One eyesore of a game into the series, and a cloud of delusion has already shrouded these NBA Finals. Discerning between conventional wisdom and reality is rough. But we will try.

Myth: A battle between the San Antonio Spurs and the Detroit Pistons -- the NBA's best defensive teams -- represents a hoop purist's dream.

Reality: Spurs-Pistons slogging through each possession often makes us root for labor strife. Never mind the luxury tax or an escrow account. Lock everybody out who cannot score.

Only Manu Ginobili's ingenuity saved Game 1 from the ignominy of becoming the NBA Finals' lowest-scoring game ever. The Fort Wayne Pistons and the Syracuse Nationals combined for 145 points in 1955, eight fewer than the Spurs and Pistons lit it up for on Thursday night.

Beautiful, huh?

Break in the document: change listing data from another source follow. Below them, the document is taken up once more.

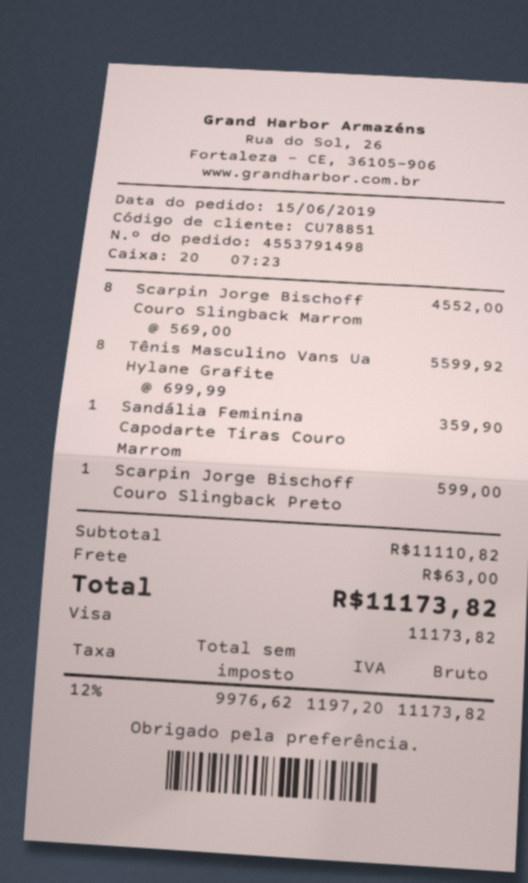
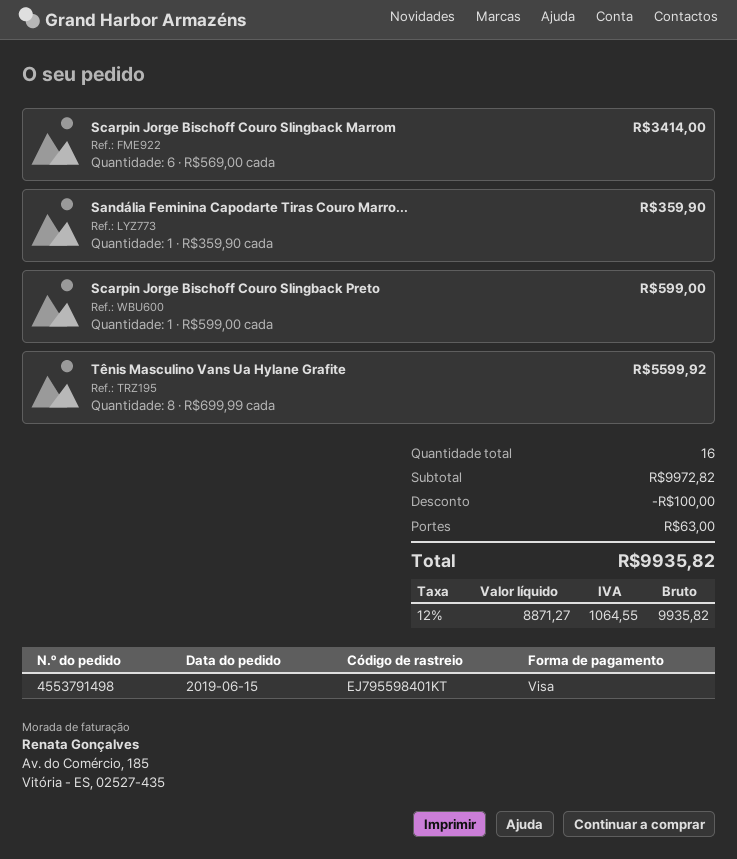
Scarpin Jorge Bischoff Couro Slingback Marrom: 8 x 569.00 = 4552.00 -> 6 x 569.00 = 3414.00
subtotal: 11110.82 -> 9972.82
discount: none -> 100.00
net: 9976.62 -> 8871.27
tax: 12% = 1197.20 -> 12% = 1064.55
total: 11173.82 -> 9935.82

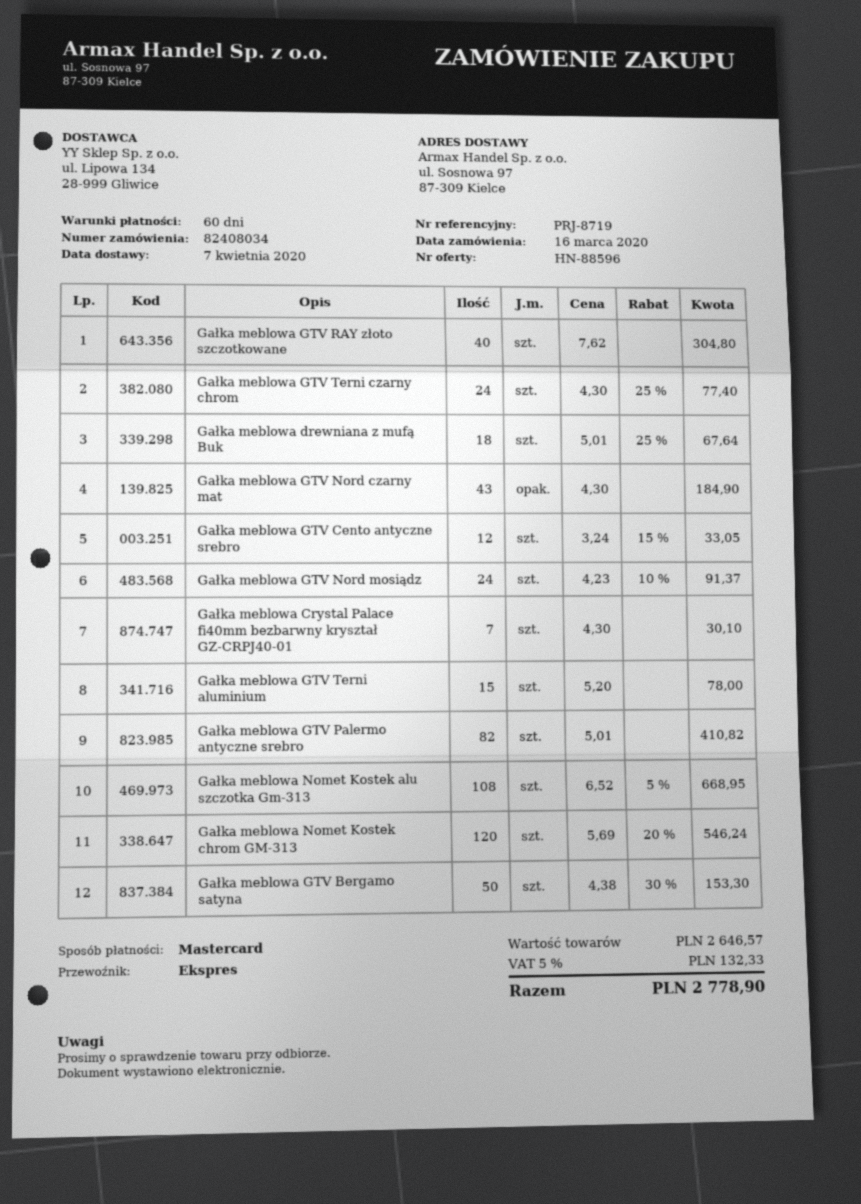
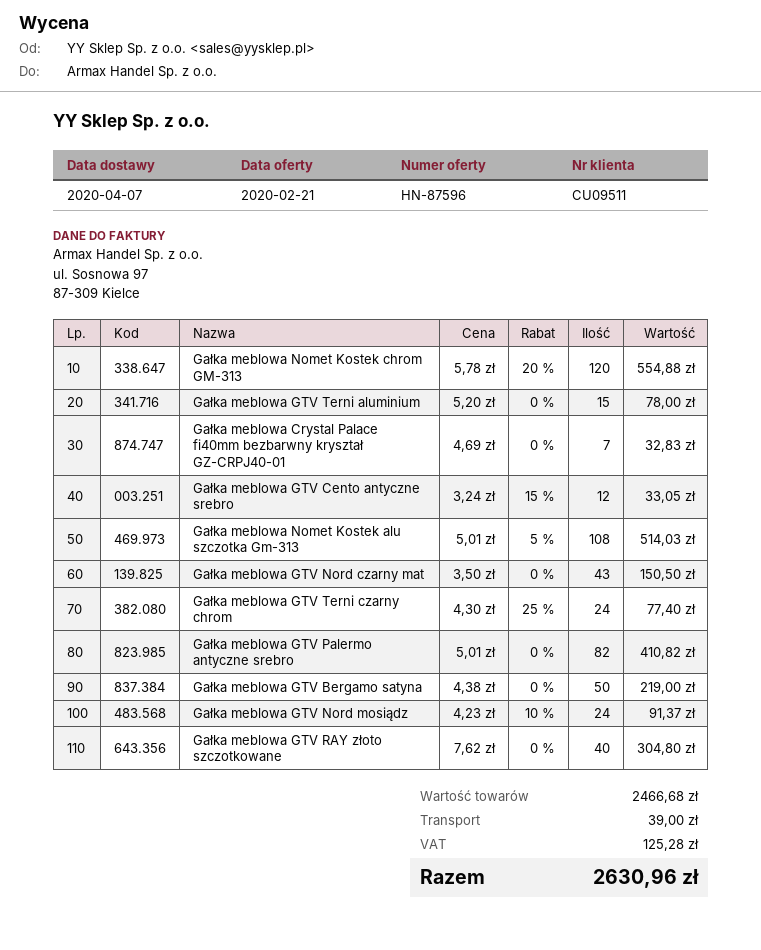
quote number: HN-88596 -> HN-87596
Gałka meblowa drewniana z mufą Buk: 18 x 5.01 - 25% = 67.64 -> none
Gałka meblowa GTV Nord czarny mat: 43 x 4.30 = 184.90 -> 43 x 3.50 = 150.50
Gałka meblowa Crystal Palace fi40mm bezbarwny kryształ GZ-CRPJ40-01: 7 x 4.30 = 30.10 -> 7 x 4.69 = 32.83
Gałka meblowa Nomet Kostek alu szczotka Gm-313: 108 x 6.52 - 5% = 668.95 -> 108 x 5.01 - 5% = 514.03
Gałka meblowa Nomet Kostek chrom GM-313: 120 x 5.69 - 20% = 546.24 -> 120 x 5.78 - 20% = 554.88
Gałka meblowa GTV Bergamo satyna: 50 x 4.38 - 30% = 153.30 -> 50 x 4.38 = 219.00
subtotal: 2646.57 -> 2466.68
shipping: none -> 39.00
tax: 132.33 -> 125.28
total: 2778.90 -> 2630.96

Eight points of progress in 50 years.

Myth: Rasheed Wallace is about as insightful as Elmer Fudd.

Reality: In hindsight, Fudd's perspective and articulate observations were underrated.

"What did they do defensively to disrupt your game?" Wallace was asked after the Pistons' Game 1 loss.

'Sheed's answer? "They won. We lost. We didn't make shots. They made shots."

Myth: Detroit has no go-to star.

Reality: The problem with the NBA -- well, one of them anyway -- is that players become compartmentalized too quickly. Vince Carter was touted as the Second Coming one season, a dog the next, and now he's worked his way back to Legitimate All-Star.

The same logic applies to Chauncey Billups, who is somehow viewed as a second-tier star because he has bounced around from team to team and used to shoot much more than he passed. Billups, the Pistons' incomparable point guard, is not as famous as Stephon Marbury, and he doesn't have the cachet of Jason Kidd or the waistline of Baron Davis. But he's got one more championship ring than all three all-star guards combined.

After the retirement of Reggie Miller and Kobe Bryant's inability to lead his team to the postseason, Billups has clearly assumed the mantle of the league's most dependable player in the clutch.

Myth: Detroit Coach Larry Brown and his onetime assistant and pupil Gregg Popovich, the coach of the Spurs, were attached at the hip as children and at this moment are currently dining together somewhere.

Reality: You can see it in Popovich's poorly hidden smirk: The best friends' angle has worn thin already. Popovich was Brown's best man years ago. But they don't just call L.B. the traveling man for his long professional resume. Brown has had three best men. He has said he "occasionally" socializes with Pop. No matter. We need a story line here. By next week, their relationship will include an item in the New York Post about them being seen canoodling.

Myth: Expecting poor TV ratings, ABC and the NBA partnered in vain to make someone, anyone, watch their Game 1 broadcast.

Reality: Nah. Alanis Morissette is always imported to sing the national anthem. Will Smith is always contracted to break into song and dance a good 10 minutes before tip-off. In the NBA's futile choreographed attempt to NFL-ize its postseason product, it got worse.

A pregame interview with Phil Jackson was hyped as if the former Lakers coach had decided to accept the Democratic Party's 2008 nomination. Instead, we found out that Big Chief Triangle is still negotiating with the Lakers to possibly return. And that's it. Bad sign when you need to import a former Laker to the Finals for a non-story.

Myth: Eva Longoria is not really dating Tony Parker. It is a ruse. She was merely imported to spike ABC's declining ratings.

Reality: Untrue. The "Desperate Housewifes" star is indeed involved with the Spurs point guard. Why, though, is still unclear. Come on. Would a 10-car-pileup cute actress fall for a little peanut head from France if he didn't play in the NBA? When Parker starts jumping on Oprah's couch, exclaiming, "I love her, I love her," we will know it's a farce.

Myth: Argentine all-star guard Manu Ginobili, who played in Italy and whose parents are Italian immigrants, is a very good player. But, taking into account our own provincial basketball roots, we believe he is Eurotrash.

Reality: Absolutely false. Manu, we know Darko Milicic. You, sir, are no Darko Milicic. Ginobili is a real player. He is Euroflash. He saved Game 1 from becoming one of the most aesthetically unappealing games in years, or at least since the Spurs were last in the Finals. He is catching on here, too. A fan waved a placard at SBC Center on Thursday night. Underneath Manu's pasted-on face, the Spurs' guard held a lightsaber. The handmade sign read: "Obi-wan Ginobili."

The force is strong in you, young Manu. But to bring back the masses to the television, to save a partnership between a network and a league, you will need help from others.

'Sheed, Eva, show him how it's done.

Only the stellar play of the Spurs' Manu "Obi-wan" Ginobili, here leaving the Pistons' Ben Wallace in his wake, saved Game 1 from the ignominy of becoming the NBA Finals' lowest-scoring game ever.